2. China and India have huge hurdles before they even approach US/western power. They have massive internal structural problems – corruption, stifling bureaucracy, poor courts, bad information (propaganda and lack of disclosure), mediocre education systems for generating human capital, irregular treatment of foreigners and FDI. Development-at-all-costs too has resulted in enormous environmental liabilities that are now affecting lifespans. Do superpowers really have to spray-paint their grass green before an Olympics? They also lack the cultural software of entrepeneurialism and individualism that encourage the ‘animal spirits’ to take chances (worse in Confucian China than more liberal India). And finally, China is not democratic yet, which means a wrenching and usually expensive transition still has to come (think SK in the 80s, plus Indonesia in the late 90s, plus the end of the USSR all rolled into one). This will include restive provinces that will inevitably try to take advantage of the transition to push for autonomy. India of course is already, thankfully, liberal democratic, but it has found embracing wealth-generating capitalism extraordinarily difficult. There is no national consensus for it; all those tech companies that fixed Y2K have to keep redundant energy generators on-site in case there is a power failure. Finally both are still extraordinarily poor by OECD standards (to which neither belong). Between them both they account for half the world’s poorest people (most of the rest are in Africa). Don’t let Thomas Friedman’s stories about a zillion IT engineers in Bangalore or individual Chinese cities just focused on the production of cardigans or baseballs mask the reality that India and China together have something like 800 million people living in subsistence agriculture. Both economies are wildly unbalanced with relatively weak currencies, semi-dysfunctional politics, terrible corruption, and huge unresolved social resentment and poverty. That is not the future, at least not yet.

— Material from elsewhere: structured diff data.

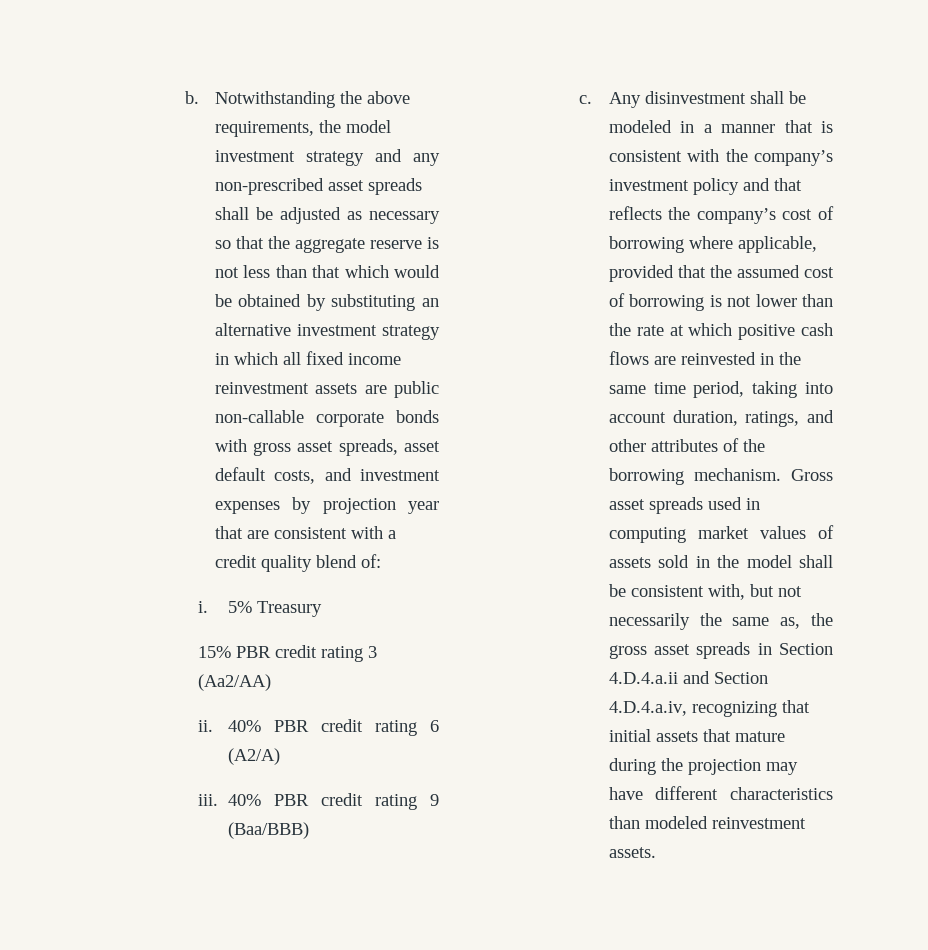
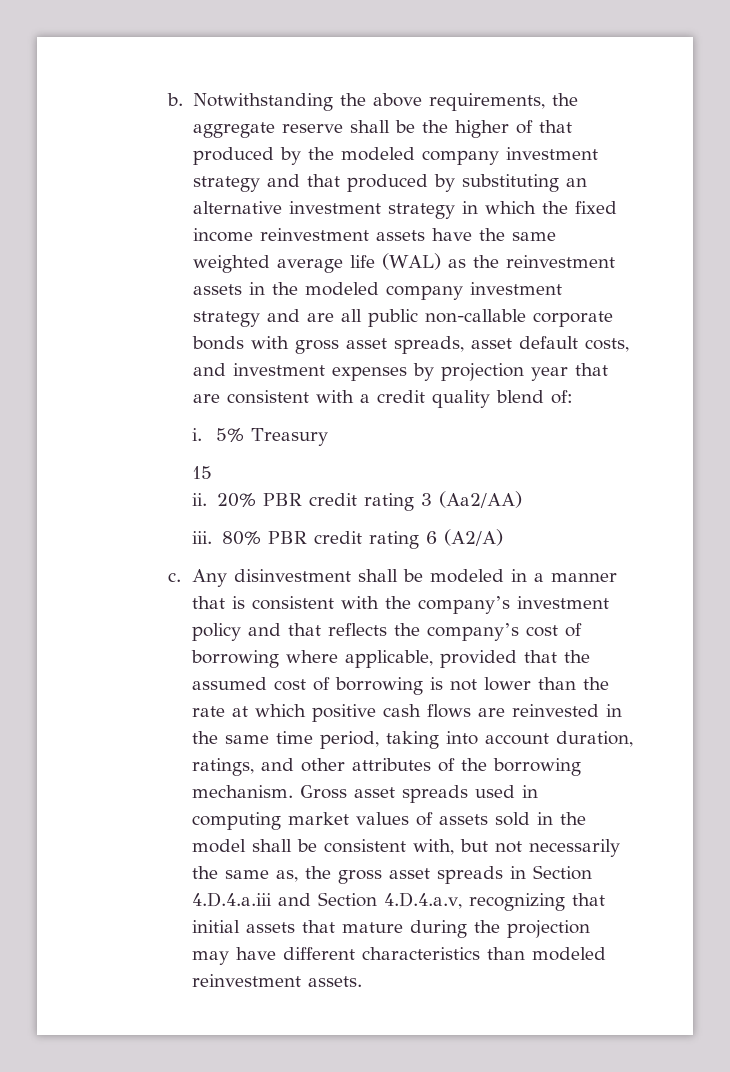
- Notwithstanding the above requirements, the model investment strategy and any non-prescribed asset spreads shall be adjusted as necessary so that the aggregate reserve is not less than that which would be obtained by substituting an alternative investment strategy in which all fixed income reinvestment assets are public non-callable corporate bonds with gross asset spreads, asset default costs, and investment expenses by projection year that are consistent with a credit quality blend of:
+ Notwithstanding the above requirements, the aggregate reserve shall be the higher of that produced by the modeled company investment strategy and that produced by substituting an alternative investment strategy in which the fixed income reinvestment assets have the same weighted average life (WAL) as the reinvestment assets in the modeled company investment strategy and are all public non-callable corporate bonds with gross asset spreads, asset default costs, and investment expenses by projection year that are consistent with a credit quality blend of:
- 15% PBR credit rating 3 (Aa2/AA)
+ 15
+ ii. 20% PBR credit rating 3 (Aa2/AA)
- ii. 40% PBR credit rating 6 (A2/A)
+ iii. 80% PBR credit rating 6 (A2/A)
- iii. 40% PBR credit rating 9 (Baa/BBB)
- Gross asset spreads used in computing market values of assets sold in the model shall be consistent with, but not necessarily the same as, the gross asset spreads in Section 4.D.4.a.ii and Section 4.D.4.a.iv, recognizing that initial assets that mature during the projection may have different characteristics than modeled reinvestment assets.
+ Gross asset spreads used in computing market values of assets sold in the model shall be consistent with, but not necessarily the same as, the gross asset spreads in Section 4.D.4.a.iii and Section 4.D.4.a.v, recognizing that initial assets that mature during the projection may have different characteristics than modeled reinvestment assets.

3. I think the best analysis of the geopolitical fallout of the crisis is here. Walter Russell Mead argues that actually the crisis will encourage states only tepidly committed to capitalism to once again turn toward statist, populist alternatives (think Chavez). Predatory elites will use the crisis as cover to resist liberalization. This will only continue the economic stagnation and political confusion of the Middle East, Russia/central Asia, Latin America, and Africa. The question is whether the Asian rimland states will go this way too. (I don’t think they will.)

So geopolitically, it is better to think of the crisis as a deck-clearing exercise, a shake-out of weak players and also-rans that will reinforce the leaders rather than damage them relatively. The leaders will slide, but the weakest will slide even more. As an analogy, think of how the dotcom bust killed off lots of wannabes on the internet. Only the strong survived that bloodbath. And my guess is that will be the real effect here. The crisis will reinforce the value of those very qualities that have catapulted the West to the top – market pricing, clean courts and banks, transparency, a free press (to spotlight failure), democracy (to insure the peaceful aggregation of conflicting interests and citizen grievance), etc, etc.